Before the abrupt departure from Syria, MTN executive management had been relieved of its duties and a Syrian court appointed the chairman of minority shareholder TeleInvest, to manage the company’s day-to-day operations.

“The group has initiated an exit of Syria, through abandoning the operation, given regulatory actions and demands that make operating in the market untenable. We reserve our rights to seek redress through international legal processes, given the actions of the Syrian authorities that have left us with no other choice than to exit,” CEO Ralph Mupita said at the time.

Middle East operations have been prickly for MTN over the years, as the telco has been battling fires from multiple fronts.

The telco is currently defending itself in a US court following fresh allegations in an amended lawsuit that MTN “was a particularly aggressive practitioner of protection payments” to terror group al-Qaida in Afghanistan.

MTN is being accused of violating US anti-terrorism laws.

In Iran, the mobile operator has repeatedly rebuffed bribery allegations following accusations by Istanbul-based Turkcell that MTN engaged in illicit activity to gain its GSM licence in Iran in 2005.

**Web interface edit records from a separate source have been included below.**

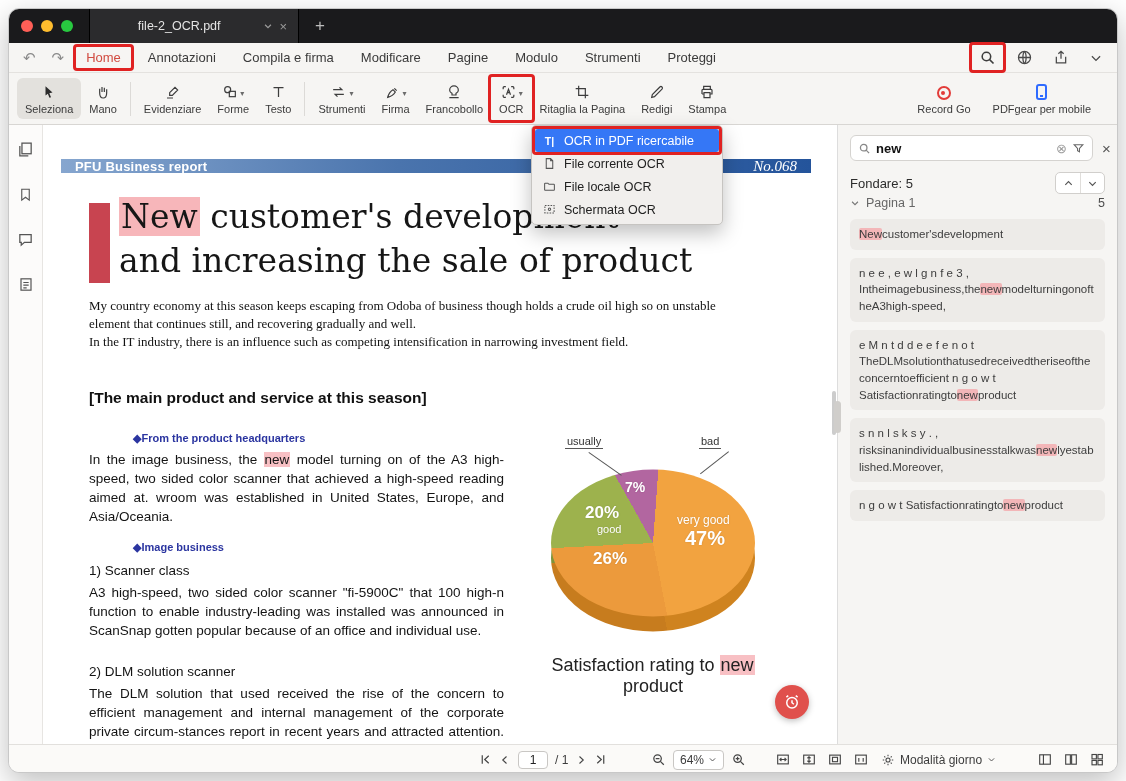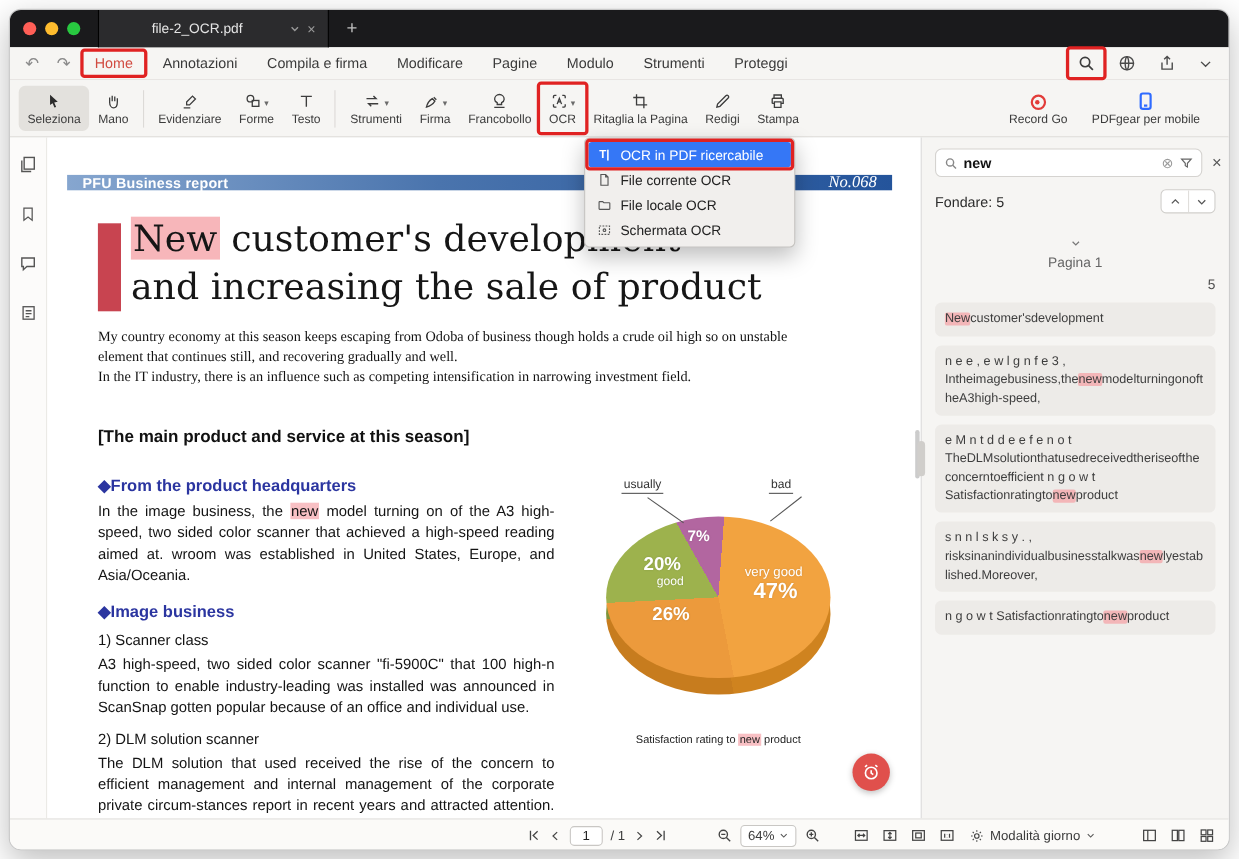--- a/index.html
+++ b/index.html
@@ -68,59 +68,59 @@
   .headline { position:absolute; left:46px; top:70px; display:flex; }
   .hl-bar { width:21px; height:80px; background:#c84450; margin-right:9px; margin-top:8px; }
   .hl-text { font-family:"DejaVu Serif","Liberation Serif",serif; font-size:33px; line-height:1.32; color:#161616; }
   .hl-hl { background:rgba(240,110,118,.5); padding:0 2px; }
 
   .doc-serif { font-family:"Liberation Serif",serif; color:#121212; }
   .intro { position:absolute; left:46px; top:172px; width:660px; font-size:13px; line-height:1.4; }
   .section-title { position:absolute; left:46px; top:264px; font-size:15.5px; font-weight:bold; color:#111; }
 
   .colL { position:absolute; left:46px; top:306px; width:415px; font-size:13.5px; line-height:1.42; color:#141414; text-align:justify; }
-  .bluehead { color:#2b35a0; font-weight:bold; font-size:15px; text-align:left; }
+  .bluehead { color:#2b35a0; font-weight:bold; font-size:11px; text-align:left;margin-left:44px; }
   .colL p { margin-top:3px; }
   .mt14 { margin-top:14px; } .mt5 { margin-top:5px; }
   .hl-pink { background:rgba(242,140,148,.55); padding:0 1px; }
 
   .colB { position:absolute; left:46px; top:537px; width:660px; font-size:13.5px; line-height:1.42; color:#141414; text-align:justify; }
   .dlm-spacer { float:right; width:245px; height:40px; }
 
   
   .pie-area { position:absolute; left:488px; top:300px; width:244px; height:244px; font-size:11px; color:#333; }
   .pie, .pie-depth { position:absolute; left:20px; width:204px; height:204px; border-radius:50%; transform:scaleY(.72); }
   .pie { top:16px; z-index:1;
     background:conic-gradient(from -22deg,#b266a0 0 25deg,#f2a340 25deg 194deg,#ec9a3c 194deg 288deg,#9db24d 288deg 360deg); }
   .pie-depth { top:31px; z-index:0;
     background:conic-gradient(from -22deg,#8e4c7d 0 25deg,#cf831f 25deg 194deg,#c77c1e 194deg 288deg,#7e9338 288deg 360deg); }
   .pie-lab { position:absolute; z-index:2; }
   .callout { border-bottom:1px solid #555; padding:0 2px 1px; }
   .pline { position:absolute; z-index:2; border-top:1px solid #555; transform-origin:left top; }
   .pv { color:#fff; font-weight:bold; text-shadow:0 0 2px rgba(0,0,0,.15); }
-  .pie-caption { position:absolute; z-index:2; top:242px; left:0; width:100%; text-align:center; font-size:10px; color:#222; }
+  .pie-caption { position:absolute; z-index:2; top:230px; left:0; width:100%; text-align:center; font-size:18px; color:#222; }
 
   .fab { position:absolute; left:732px; top:560px; width:34px; height:34px; border-radius:50%; background:#e0504c;
          display:flex; align-items:center; justify-content:center; box-shadow:0 2px 6px rgba(0,0,0,.25); }
   .doc-thumbbar { position:absolute; right:1px; top:266px; width:4px; height:44px; background:#ccc; border-radius:2px; }
 
   
   .panel { position:relative; width:280px; background:#f6f5f3; border-left:1px solid #ddd; padding:10px 12px; }
   .drag-handle { position:absolute; left:-4px; top:276px; width:7px; height:32px; border-radius:4px; background:#d0cecb; }
   .search-row { display:flex; align-items:center; gap:9px; }
   .search-field { flex:1; height:26px; background:#fff; border:1px solid #d5d3d0; border-radius:6px;
                   display:flex; align-items:center; gap:5px; padding:0 7px; }
   .search-field input { flex:1; border:0; outline:none; background:transparent; font-weight:bold; font-size:13px;
                         color:#111; font-family:"Liberation Sans",sans-serif; min-width:0; }
   .clear-g { color:#9a9a9a; font-size:13px; }
   .found-row { display:flex; align-items:center; margin-top:11px; font-size:13px; color:#2c2c2c; }
   .updown { margin-left:auto; display:flex; border:1px solid #d1cfcc; border-radius:5px; overflow:hidden; background:#fff; }
   .updown .ud { width:24px; height:20px; display:flex; align-items:center; justify-content:center; }
   .updown .ud + .ud { border-left:1px solid #e0dedb; }
-  .group-row { display:flex; align-items:center; gap:6px; margin-top:22px; font-size:12.5px; color:#666;flex-direction:column; }
+  .group-row { display:flex; align-items:center; gap:6px; margin-top:2px; font-size:12.5px; color:#666; }
   .group-count { margin-left:auto; color:#4c4c4c; }
   .results { margin-top:9px; display:flex; flex-direction:column; gap:8px; }
   .rcard { background:#edebe8; border-radius:6px; padding:7px 9px; font-size:11.5px; line-height:1.45; color:#3d3d3d;
            white-space:pre-wrap; overflow-wrap:anywhere; }
   .rmatch { background:#f3b6b8; border-radius:2px; }
 
   
   .statusbar { position:relative; height:30px; background:#fbfaf8; border-top:1px solid #e2e0dd; font-size:12px; color:#3c3c3c; }
   .sbc { position:absolute; top:0; bottom:0; display:flex; align-items:center; gap:7px; }
   .sb-nav{left:470px} .sb-zoom{left:642px} .sb-views{left:766px; gap:10px} .sb-mode{left:872px; gap:5px} .sb-right{right:12px; gap:10px}

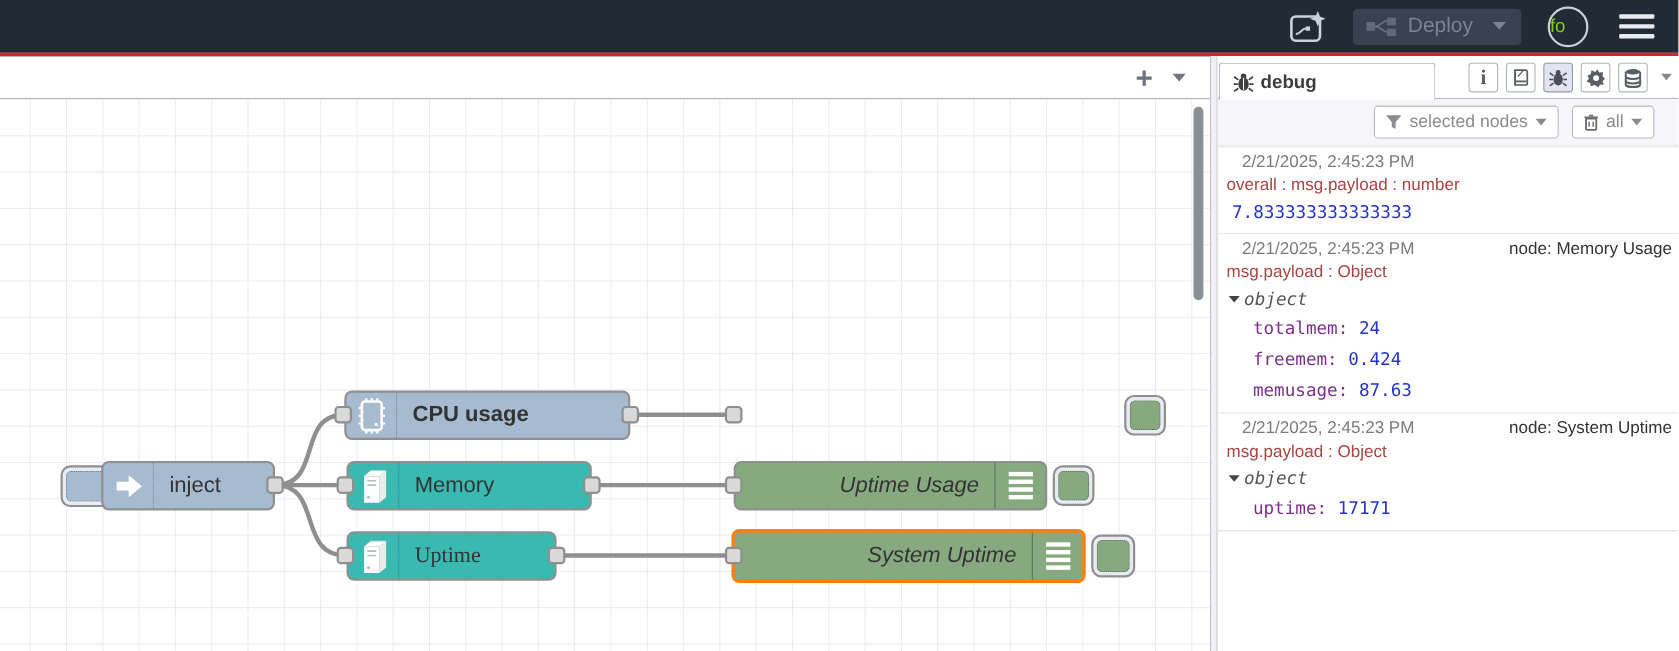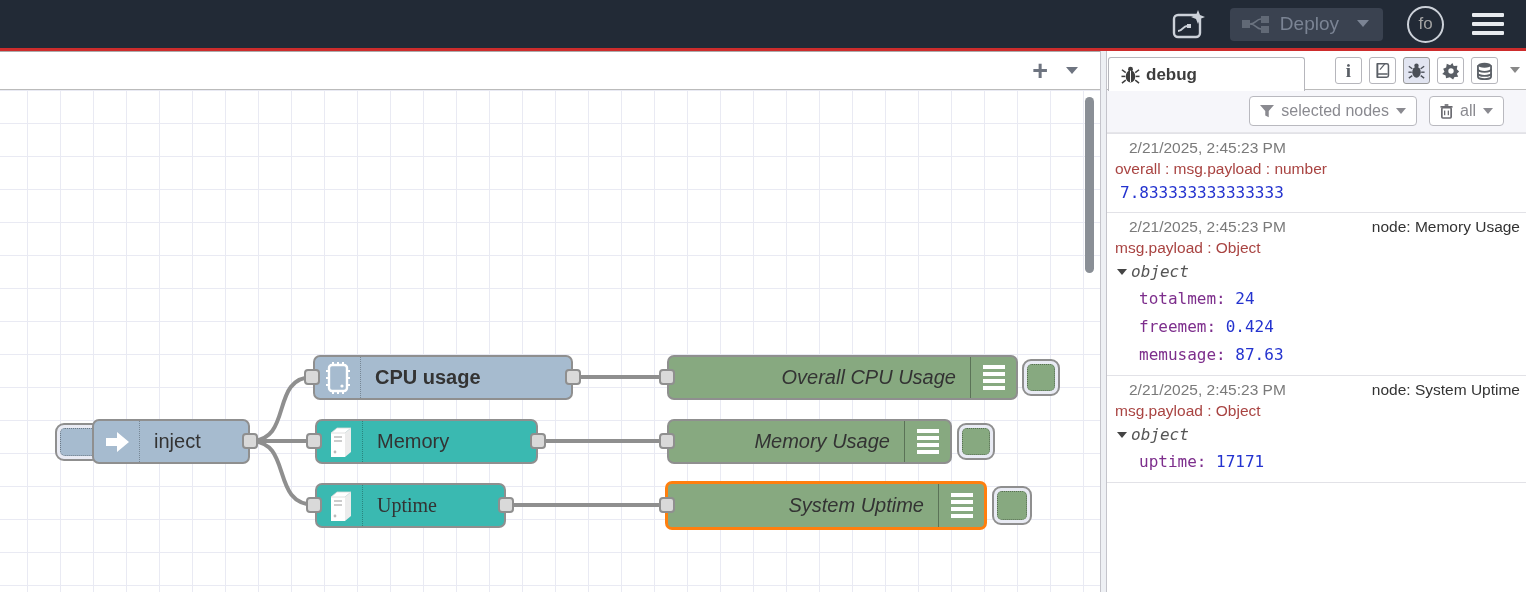--- a/index.html
+++ b/index.html
@@ -13,21 +13,21 @@
   .hdr-flow-icon { width:34px; height:30px; position:relative; cursor:pointer; }
   .red-bar { height:3px; background:#cd2c2c; }
   .deploy-btn { display:flex; align-items:center; gap:10px; background:#3a4250;
     color:#7b8494; font-size:19px; padding:5px 14px 6px 12px; border-radius:4px;
     cursor:default; }
   .deploy-caret { margin-left:8px; }
   .caret { width:0; height:0; border-left:6px solid transparent;
     border-right:6px solid transparent; border-top:7px solid currentColor; display:inline-block; }
   .caret.sm { border-left-width:5px; border-right-width:5px; border-top-width:6px; }
   .avatar { width:37px; height:37px; border-radius:50%; border:2px solid #ccd1d9;
-    color:#a3a3a3; display:flex; align-items:center; justify-content:center;
+    color:#84cc16; display:flex; align-items:center; justify-content:flex-start;
     font-size:17px; cursor:pointer; }
   .hamburger { display:flex; flex-direction:column; gap:5px; cursor:pointer; padding:4px; }
   .hamburger div { width:32px; height:4px; background:#e8ebef; border-radius:1px; }
 
   
   .main { display:flex; height:541px; }
   .canvas-col { width:1100px; border-top:1px solid #ababab; display:flex; flex-direction:column; }
   .tabbar { height:38px; background:#fff; border-bottom:1px solid #bbb;
     display:flex; align-items:center; justify-content:flex-end; gap:18px; padding-right:22px; }
   .tab-add { font-size:27px; color:#6e7480; font-weight:bold; line-height:26px; cursor:pointer; }
@@ -226,38 +226,27 @@
               <line x1="8" y1="12" x2="16" y2="12" stroke="#bbb" stroke-width="1.5"></line>
               <line x1="8" y1="16" x2="16" y2="16" stroke="#bbb" stroke-width="1.5"></line>
               <circle cx="9" cy="27" r="1.4" fill="#bbb"></circle>
             </svg>
           </div>
           <div class="lbl">Uptime</div>
         </div>
         <div class="port" style="left:306px; top:407px;"></div>
         <div class="port" style="left:498px; top:407px;"></div>
 
-        <div class="node n-debug" style="left:667px; top:265px; width:351px;">
-          <div class="lbl">Overall CPU Usage</div>
-          <div class="iconbox">
-            <div class="dbg-bars">
-                <div></div>
-                <div></div>
-                <div></div>
-                <div></div>
-              </div>
-          </div>
-        </div>
         <div class="port" style="left:659px; top:279px;"></div>
         <div class="sq-btn" style="left:1022px; top:269px; width:38px; height:37px;">
           <div class="fill fill-debug"></div>
         </div>
 
         <div class="node n-debug" style="left:667px; top:329px; width:285px;">
-          <div class="lbl">Memory Usage</div>
+          <div class="lbl">Uptime Usage</div>
           <div class="iconbox">
             <div class="dbg-bars">
                 <div></div>
                 <div></div>
                 <div></div>
                 <div></div>
               </div>
           </div>
         </div>
         <div class="port" style="left:659px; top:343px;"></div>

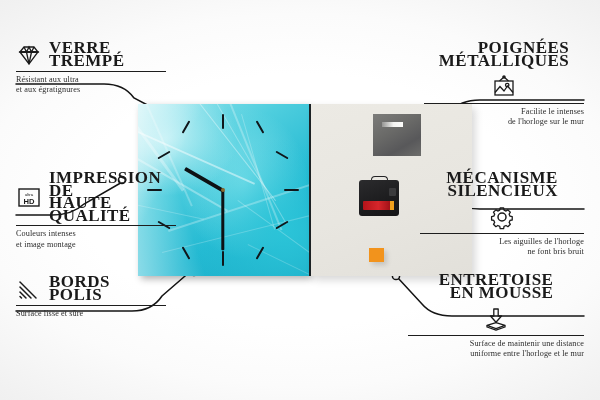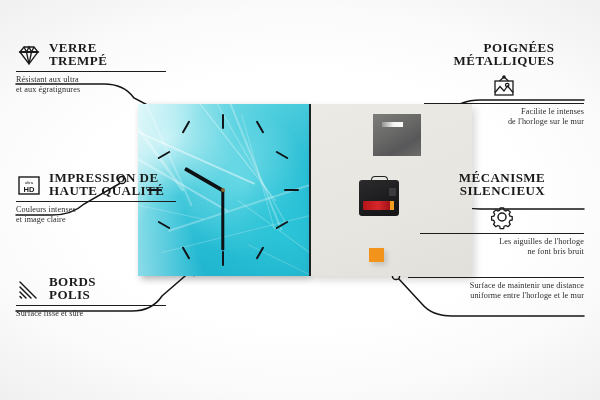--- a/index.html
+++ b/index.html
@@ -14,21 +14,21 @@
       radial-gradient(ellipse 520px 300px at 300px 200px,#ffffff 0%,#ffffff 42%,#fbfbfb 62%,#f1f1f1 85%,#ececec 100%);
   }
   
   #wires{position:absolute;left:0;top:0;width:600px;height:400px;pointer-events:none;}
   
   .feat{position:absolute;}
   .feat .hrow{display:flex;align-items:center;gap:7px;}
   .feat.right .hrow{flex-direction:column;justify-content:flex-end;}
   .ttl{
     font-family:"Liberation Serif", serif;
-    font-weight:700;font-size:13px;line-height:12.6px;
+    font-weight:700;font-size:17px;line-height:12.6px;
     letter-spacing:.45px;color:#1a1a1a;text-transform:uppercase;
     white-space:pre-line;
   }
   .feat.left .ttl{text-align:left;}
   .feat.right .ttl{text-align:right;}
   .rule{height:1px;background:#1d1d1d;margin:3px 0 3px 0;}
   .sub{
     font-family:"Liberation Serif", serif;
     font-size:8.2px;line-height:10.2px;color:#2c2c2c;
     white-space:pre-line;letter-spacing:.1px;
@@ -185,21 +185,21 @@
           <rect x="3" y="5" width="20" height="17" fill="none" stroke="#1a1a1a" stroke-width="1.4"></rect>
           <text x="13" y="12.4" font-family="Liberation Sans, sans-serif" font-size="4.4" fill="#1a1a1a" text-anchor="middle">ultra</text>
           <text x="13" y="19.6" font-family="Liberation Sans, sans-serif" font-size="7.6" font-weight="bold" fill="#1a1a1a" text-anchor="middle">HD</text>
         </svg>
       </span>
       <span class="ttl">IMPRESSION DE
 HAUTE QUALITÉ</span>
     </div>
     <div class="rule"></div>
     <div class="sub">Couleurs intenses
-et image claire</div>
+et image montage</div>
   </div>
 
   <div class="feat left" style="left:16px;top:276px;width:150px;">
     <div class="hrow">
       <span class="ico">
         <svg viewBox="0 0 26 26" width="26" height="26" stroke="#1a1a1a" stroke-width="1.5" stroke-linecap="round">
           <path d="M4 6 L20 22"></path>
           <path d="M4 11 L15 22"></path>
           <path d="M4 16 L10 22"></path>
           <path d="M4 20.5 L5.5 22"></path>
@@ -241,18 +241,29 @@
           <circle cx="13" cy="13" r="4"></circle>
         </svg>
       </span>
     </div>
     <div class="rule"></div>
     <div class="sub">Les aiguilles de l'horloge
 ne font bris bruit</div>
   </div>
 
   <div class="feat right" style="left:408px;top:274px;width:176px;">
+    <div class="hrow">
+      <span class="ttl">ENTRETOISE
+EN MOUSSE</span>
+      <span class="ico">
+        <svg viewBox="0 0 26 26" width="26" height="26" fill="none" stroke="#1a1a1a" stroke-width="1.3" stroke-linejoin="round">
+          <path d="M10.8 3 h4.4 v7 h3.3 L13 16.2 L7.5 10 h3.3 z"></path>
+          <path d="M13 16.6 L22 19.4 L13 22.6 L4 19.4 Z"></path>
+          <path d="M4 19.4 v1.6 L13 24.2 L22 21 v-1.6"></path>
+        </svg>
+      </span>
+    </div>
     <div class="rule"></div>
     <div class="sub">Surface de maintenir une distance
 uniforme entre l'horloge et le mur</div>
   </div>
 
 </div>
 
 </body></html>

Turkcell claims MTN used bribery and corruption to overturn the initial Iranian decision so that the licence was awarded to Irancell, of which the MTN group owns 49%.

While plans are afoot to depart Tehran, Mupita recently cautioned in a call with analysts that “Iran is a longer-term story”.

Earlier this month, Mupita addressed analysts during his update for the third quarter, which ended September, saying: “We are encouraged by talks that the Iranian authorities and the P5+1 will meet in Vienna at the end of the month.”

The P5+1 refers to the UN Security Council’s five permanent members (the P5); namely China, France, Russia, the United Kingdom and the United States, plus Germany.